# [Problem]
Please return the listing exactly as it stands, skipping any pictures.

# [Data provided]

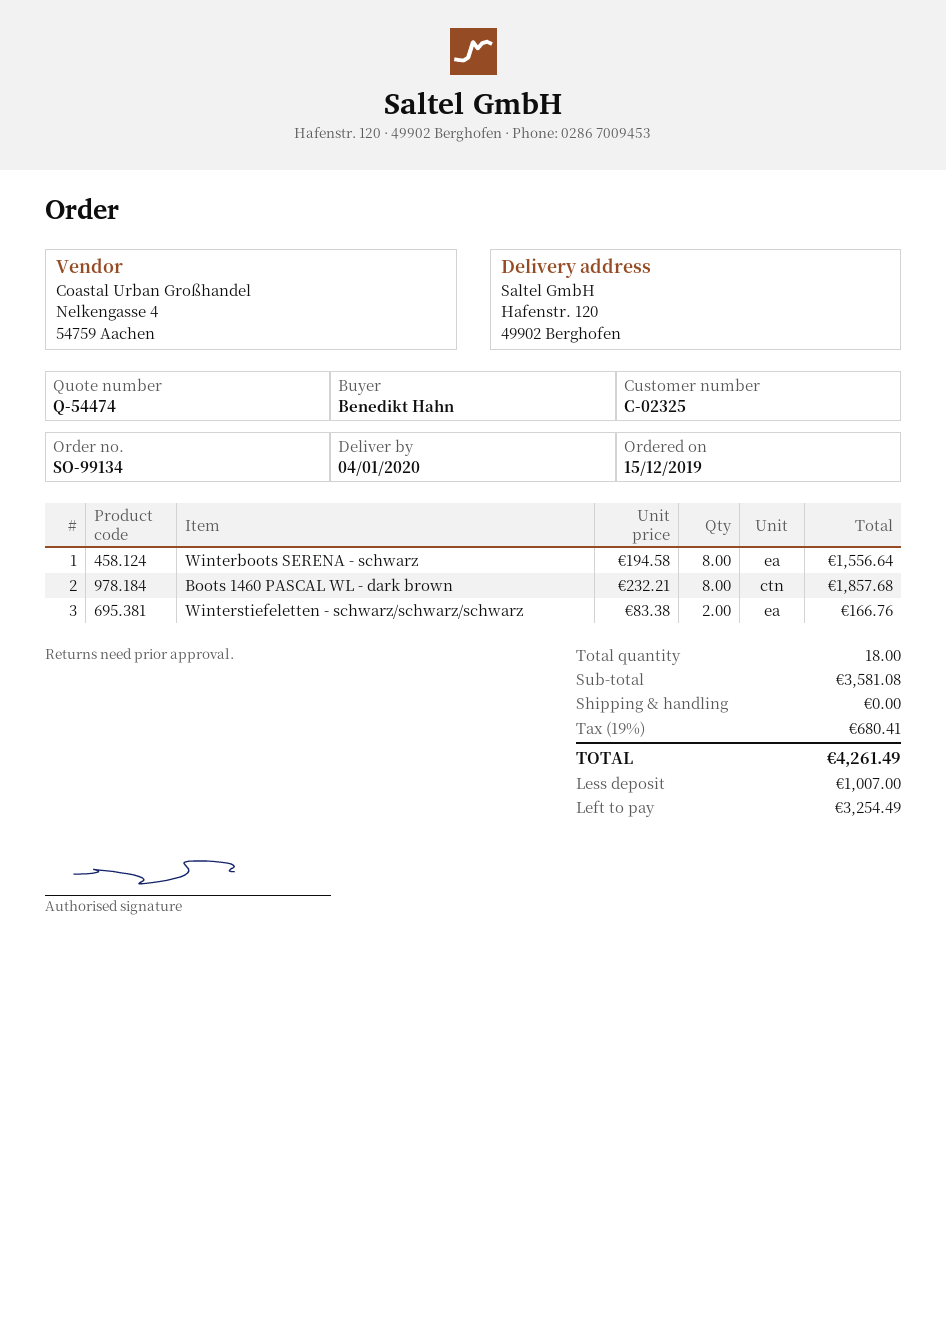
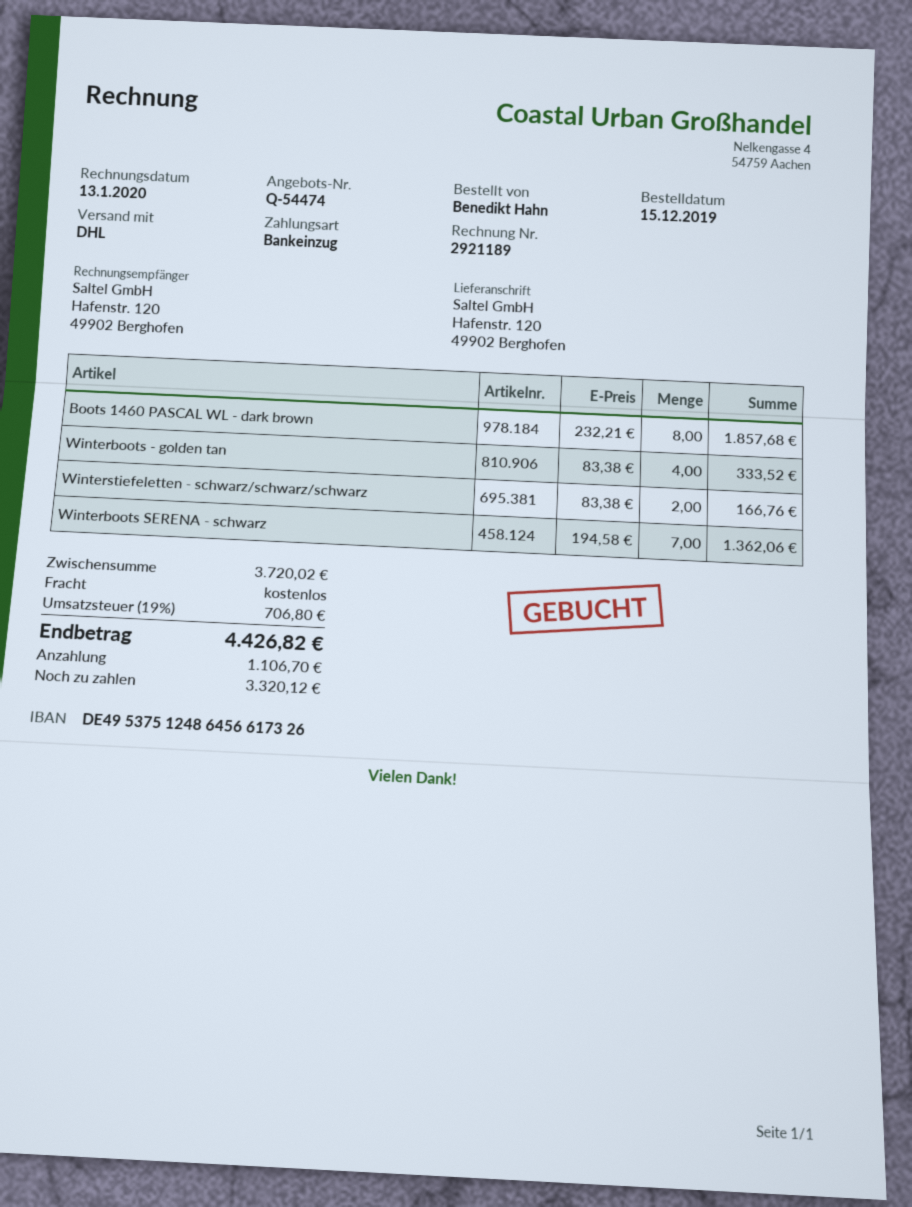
Winterboots SERENA - schwarz: 8 x 194.58 = 1556.64 -> 7 x 194.58 = 1362.06
Winterboots - golden tan: none -> 4 x 83.38 = 333.52
subtotal: 3581.08 -> 3720.02
tax: 19% = 680.41 -> 19% = 706.80
total: 4261.49 -> 4426.82
deposit: 1007.00 -> 1106.70
balance: 3254.49 -> 3320.12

# [Response]
Winterboots SERENA - schwarz: 8 x 194.58 = 1556.64 -> 7 x 194.58 = 1362.06
Winterboots - golden tan: none -> 4 x 83.38 = 333.52
subtotal: 3581.08 -> 3720.02
tax: 19% = 680.41 -> 19% = 706.80
total: 4261.49 -> 4426.82
deposit: 1007.00 -> 1106.70
balance: 3254.49 -> 3320.12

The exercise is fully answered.